Ted Lasso

What a show. I thought for sure Wandavision would be my show of 2021, and I still absolutely loved it – but Ted Lasso, at least at this point, is my show of 2021, and I don’t even think it’s all that close.

If you’re put off because you’re not a sports person, the thing that stuck with me was one episode where the big buildup was to the game, and then they immediately cut to after the game, showing literally none of the actual soccer match at all. It’s not about “sports”, except in that sports can create certain types of conflict and stakes. But it’s a character-focused show through and through, and the characters in this are just fantastic.

You might have heard that it’s an optimistic show, or a positive one, and those things are true and meaningful and *necessary* right now, in a time when it’s so easy to be cynical and angry. But the thing that I was really impressed by was how Ted Lasso, as a character, can be optimistic without being naive, and kind without being a sucker. He hears the world, but chooses how to react to it.

In that way, he’s kind of a stoic. He chooses to be positive. He chooses to react to situations – even hard ones, things that cost him personally – with kindness. He chooses to believe the best in people, because those are the things he wants to bring out of them.

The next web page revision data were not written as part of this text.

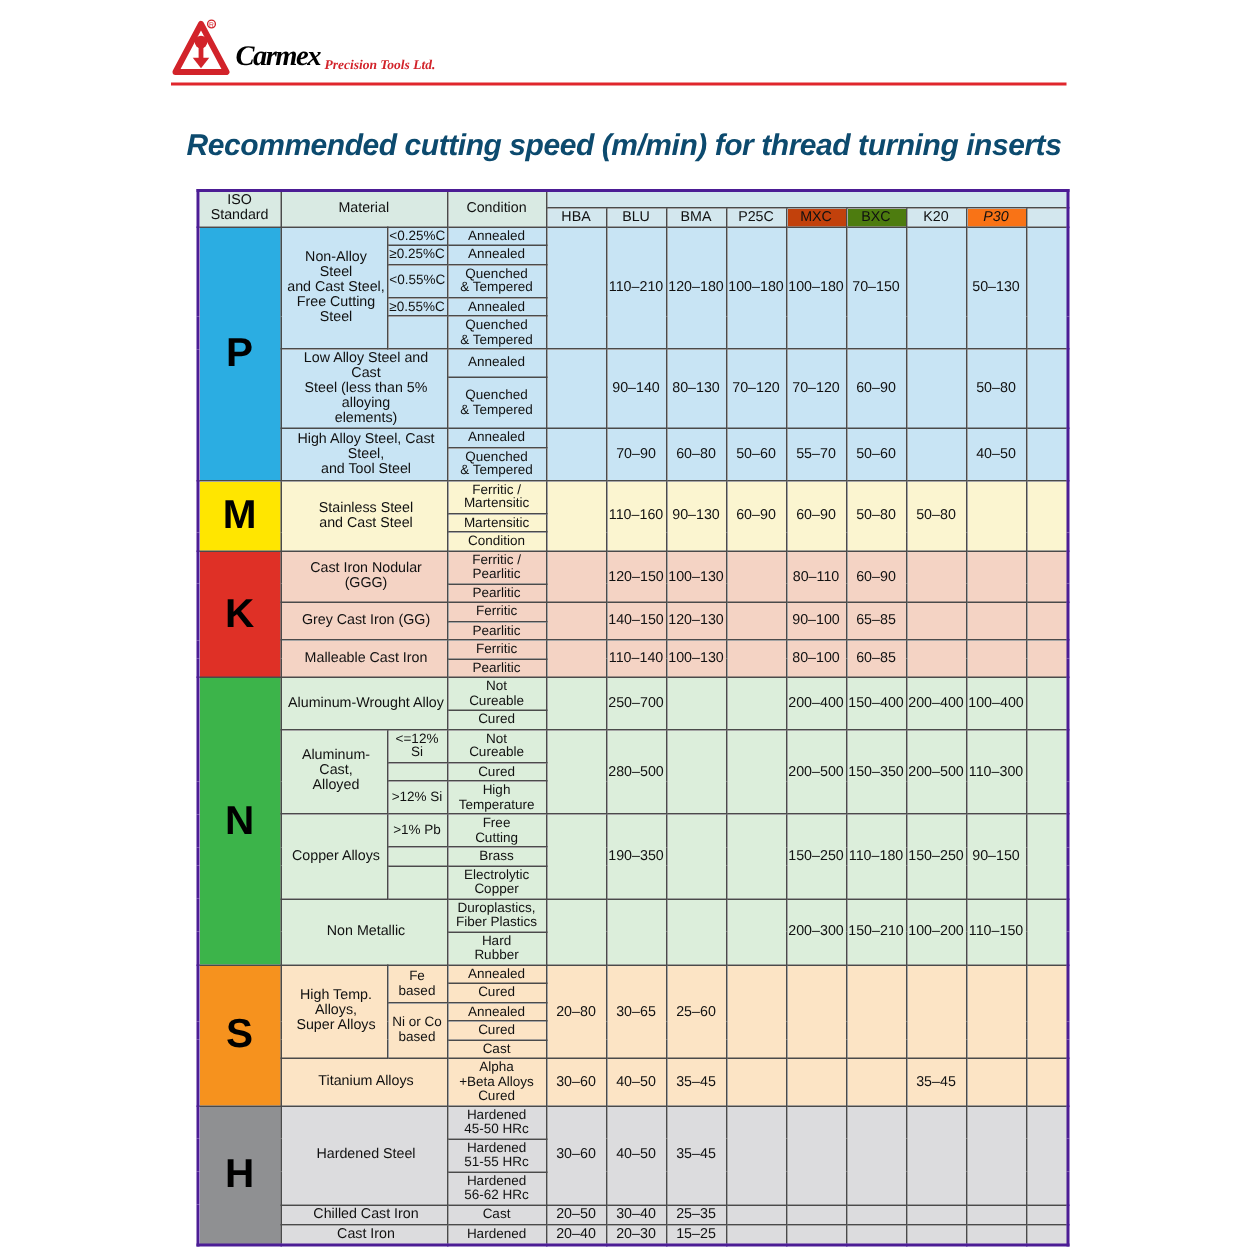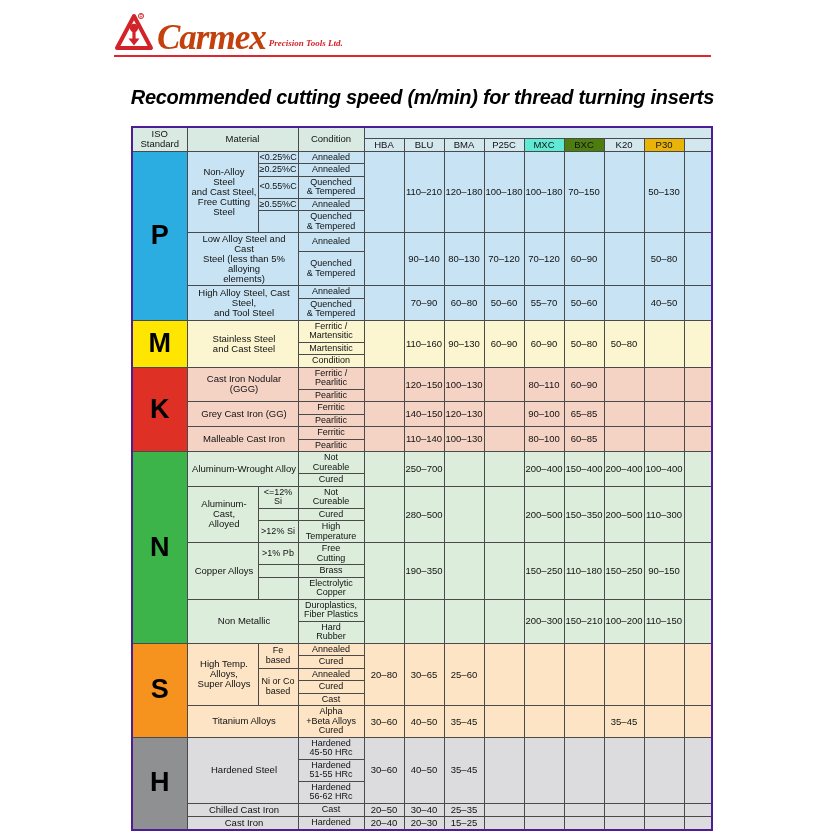"Carmex" .brand { color: #c2410c -> #000000; font-size: 35px -> 19px }
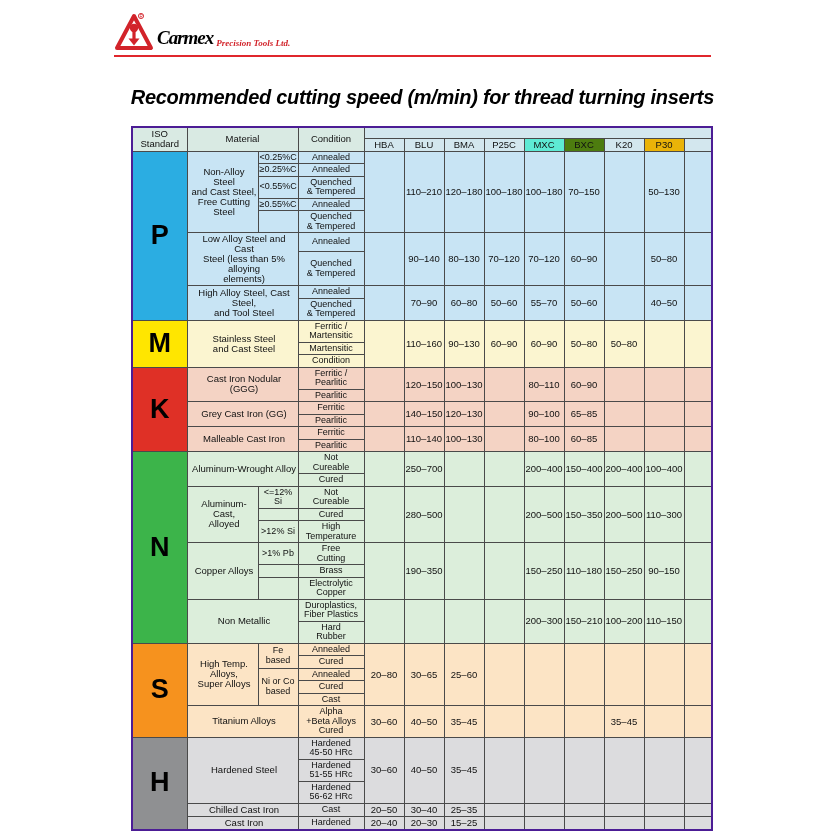"Recommended cutting speed (m/min) for" .main-heading { color: #000000 -> #0c4a6e; text-align: right -> center }
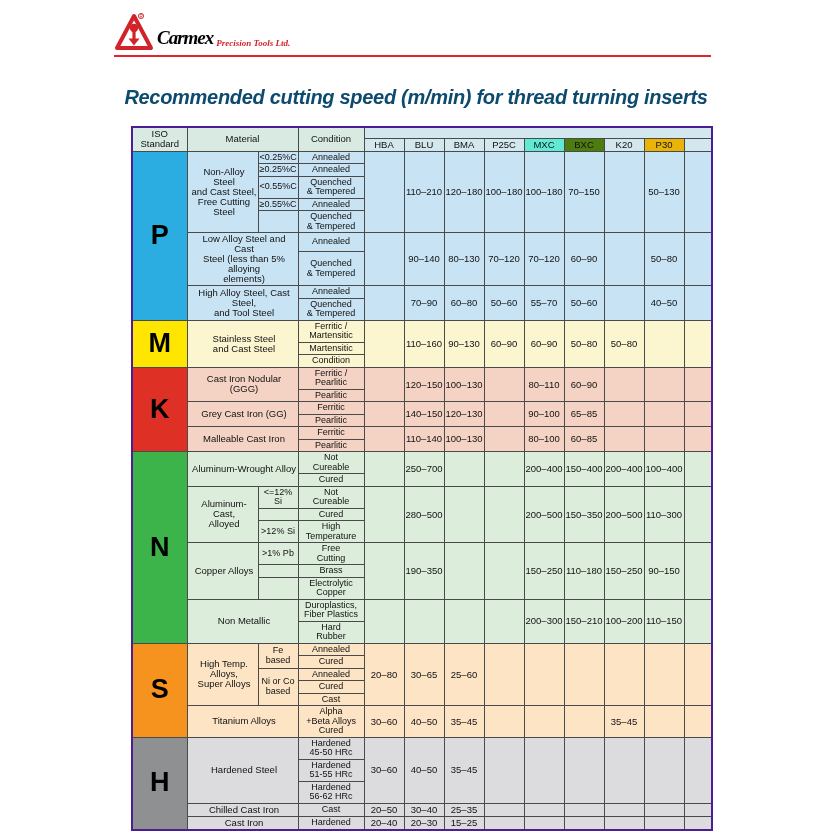"MXC" th.hdr { background: #5eead4 -> #c2410c }
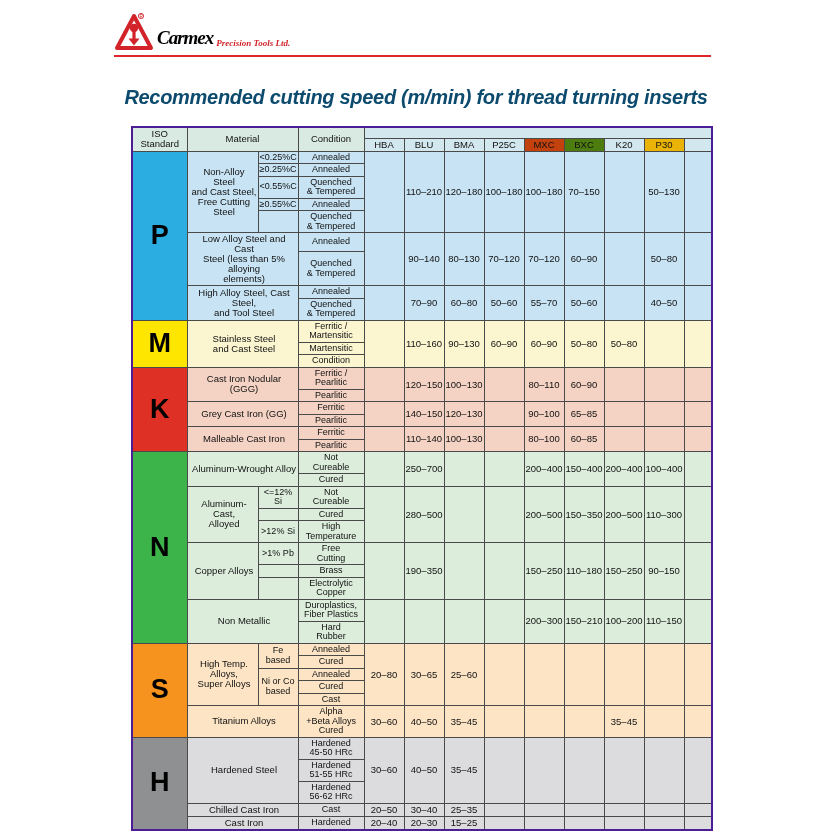"P30" th.hdr { background: #eab308 -> #f97316; font-style: none -> italic }
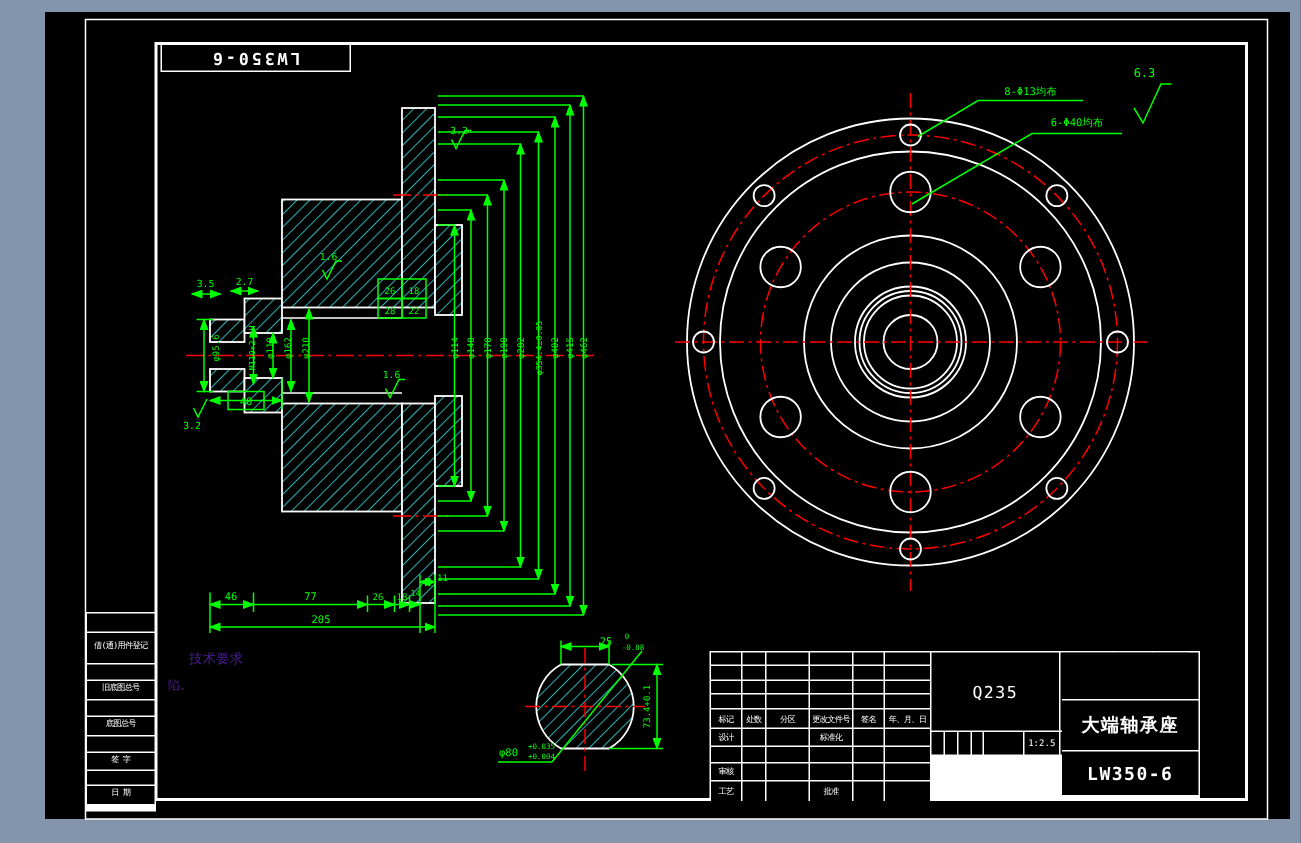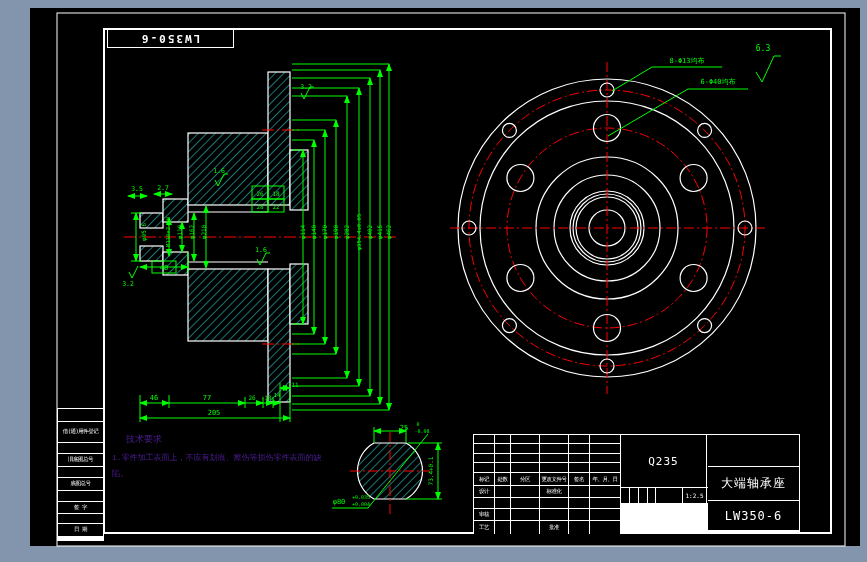"1.零件加工表面上，不应有划痕、擦伤等损伤零件表面的缺" div.tr-line { html: <div>1.零件加工表面上，不应有划痕、擦伤等损伤零件表面的缺</div> -> none }
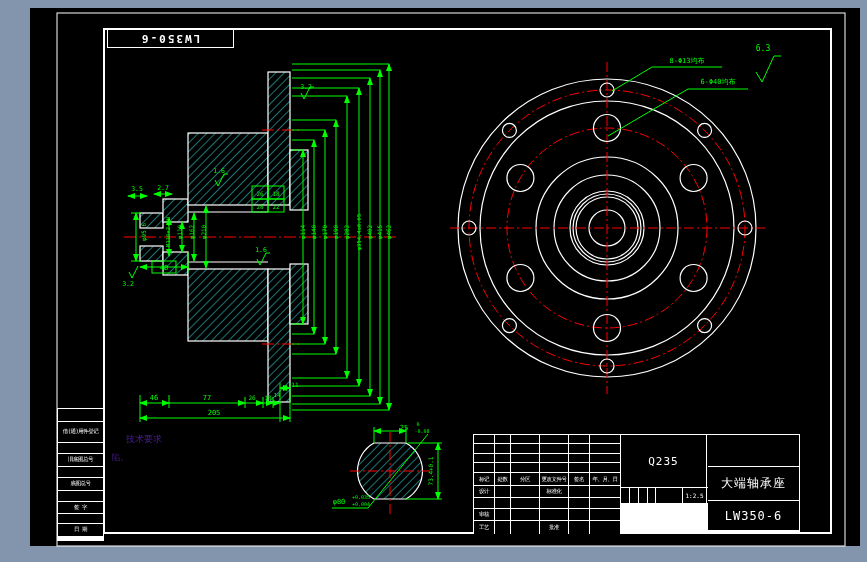"大端轴承座" .t12 { font-weight: normal -> bold }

It’s also a funny show. Laugh out loud. And yet, it can also be subtle and very dry. It’s a show about being part of a team – so much so that I *wept* at one point because it made me miss those feelings so. There’s a whole post worth writing at some point on that – how I loved being on a team, and how I loved trying to create that sense of camaraderie at work, and why I *can’t* do that anymore in the same way. But it doesn’t make me *miss* that feeling any less.

There’s a moment in the show where Ted has a full-blown panic attack, and it reminded me *so much* of how I felt at times in the just-post-Self Aware Games era, being around folks who were still there – something about the way it was shot, his reaction, it brought me right back to that feeling. It was shocking how … immediate it felt.

There’s a lot about it. I could go on and on. How Roy Kent’s story resonated. How charming Keeley was. How every character felt like they should have been a one-note in any other show, but here they all had depth. How Sam & Rebecca’s interaction was one of my favorite moments in the whole thing. How I bought a “Believe” sticker for my laptop, and an AFC Richmond pin after seeing it, because having some physical reminders in the real world of how that show made me feel felt worth doing.

It looked like a dumb show – sort of the embodiment of Apple TV+ doing family-friendly saccharine sort of light pablum nonsense. Holy shit, though.

Watch it. I’d be very surprised if you don’t get something actually *valuable* out of it.